Une législation s’impose
Les services de renseignement ont été pointés du doigt suite aux attentats du Bardo et de Sousse, accusés de n’avoir pas collecté assez d’informations sur les cellules existantes en Tunisie pour découvrir leurs plans et prévenir leurs actes. Seulement, et pour mener à bien leur mission, un système d’écoute, de surveillance et de suivi des accusés est nécessaire en plus d’un contrôle financier et des enquêtes approfondies (…). Tout cela est mentionné dans le projet de loi antiterroriste qui malheureusement tarde à voir le jour.
La décision de décréter l’état d’urgence a facilité les opérations antiterroristes et garanti plus de protection aux institutions publiques avec un meilleur déploiement des forces armées. Cela a certes élargi le champ d’intervention sécuritaire et militaire, mais, le cadre juridique manque toujours certains éléments. S’agissant de l’écoute, par exemple, le président de la commission de l’administration et des forces armées, Jalel Ghedira explique « on a inclu la proposition de ne plus limiter la durée de l’écoute et du contrôle des réseaux sociaux et des suspects. La loi permet une durée de huit mois, (quatre mois renouvelable une seule fois). Les avis des autres commissions sont encore partagés sur ce point. Certains députés pensent qu’il ne faut pas ouvrir la voie devant une manière excessive et sans limite de l’écoute et du contrôle. Or, l’expérience a démontré que les autorités ont pu coincer des terroristes des années après les avoir détecté et pisté, et donc soumis à l’écoute et au contrôle. Ce système peut prendre beaucoup de temps. On doit renforcer le contrôle judiciaire sans lui fixer une limite ».
La commission d’administration et des forces armées a aussi émis un avis sur la commission nationale de lutte contre le terrorisme présidée par un juge. « Il vaudrait mieux qu’elle soit présidée par une personnalité nationale, experte en la matière, mais pas forcément un juge » souligne encore Jalel Ghedira.
Et pour répondre aux déclarations du ministre de la Défense sur les failles existantes, le président de la commission de l’administration et des forces armées explique « il n’existe pas de loi, en Tunisie, qui organise le conflit armé en dehors de l’état de guerre. La guerre dans son sens classique est réglementée selon des droits internationaux et nationaux, mais la guerre antiterroriste est une autre sorte de bataille et nous avons un vide juridique la concernant. Nous avons proposé qu’une loi soit élaborée dans ce sens. Cette loi protégerait par exemple un militaire ou un agent de sécurité qui tire sur une personne suspecte ayant refusé de s’arrêter et qui s’avère ensuite innocente. Elle les protégerait aussi au cas où un citoyen est accidentellement touché lors de tirs sur une personne ou une voiture suspecte. Nous procéderons selon les cas de figure, en étudiant chaque cas afin d’offrir la possibilité d’agir et d’intervenir à nos forces armées. »

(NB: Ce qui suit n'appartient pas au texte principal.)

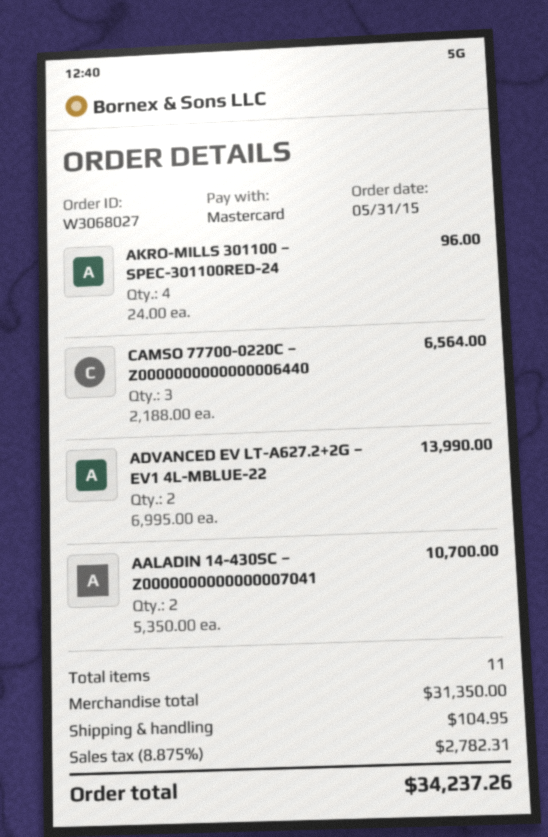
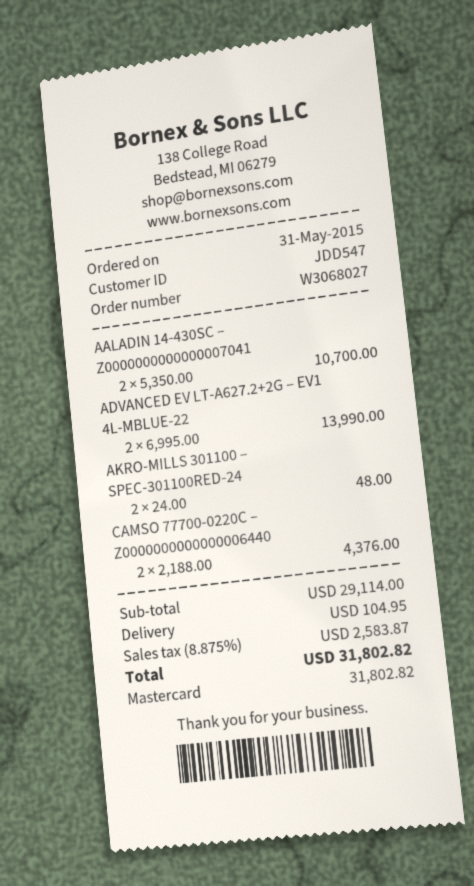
AKRO-MILLS 301100 – SPEC-301100RED-24: 4 x 24.00 = 96.00 -> 2 x 24.00 = 48.00
CAMSO 77700-0220C – Z0000000000000006440: 3 x 2188.00 = 6564.00 -> 2 x 2188.00 = 4376.00
subtotal: 31350.00 -> 29114.00
tax: 8.875% = 2782.31 -> 8.875% = 2583.87
total: 34237.26 -> 31802.82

Le financement du terrorisme
Le blanchiment d’argent est l’un des vecteurs de financement du terrorisme. Complicité bancaire, investissements fictifs ou encore dons aux associations (…) les méthodes se multiplient pour blanchir l’argent, cacher sa provenance et tromper sur sa destination. La commission des finances au sein de l’ARP a travaillé sur un rapport comportant un ensemble de rectifications, dans les termes, les définitions ou autres détails relatifs à la loi de finances afin de prévenir tout financement des cellules terroristes.
Aux réseaux classiques de blanchiment d’argent, s’ajoutent la contrebande, mais aussi un réseau de changes sur les frontières sud avec la Libye, à Ras Jedir et Ben Guerdane et dans d’autres passages qui restent incontrôlables. Aujourd’hui, la lutte antiterroriste appelle à une mobilisation sur tous les fronts et à tous les niveaux.